## Items from a data source:
^^^^
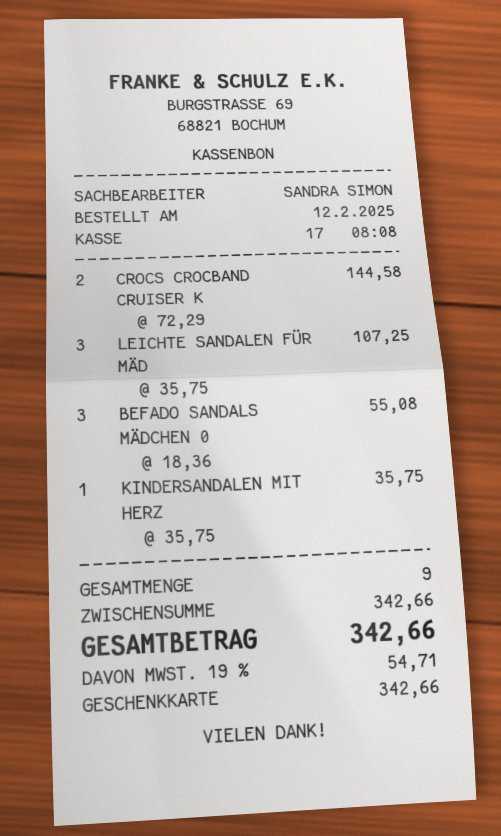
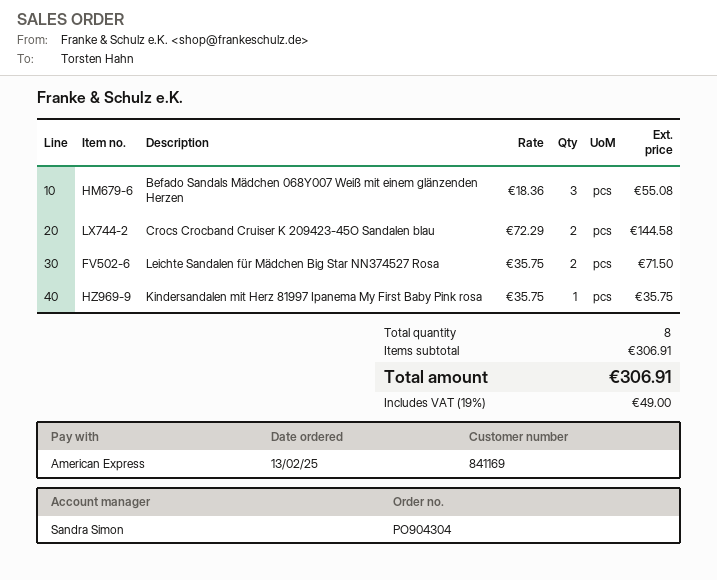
order date: 2025-02-12 -> 2025-02-13
payment method: gift card -> American Express
LEICHTE SANDALEN FÜR MÄD: 3 x 35.75 = 107.25 -> 2 x 35.75 = 71.50
total quantity: 9 -> 8
subtotal: 342.66 -> 306.91
tax: 19% = 54.71 -> 19% = 49.00
total: 342.66 -> 306.91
^^^^
Give back, word for word, the lines from the one with "subtotal: 342.66 -> 306.91" through the last line of the entries, both included, and no other line.

## Expected answer:
subtotal: 342.66 -> 306.91
tax: 19% = 54.71 -> 19% = 49.00
total: 342.66 -> 306.91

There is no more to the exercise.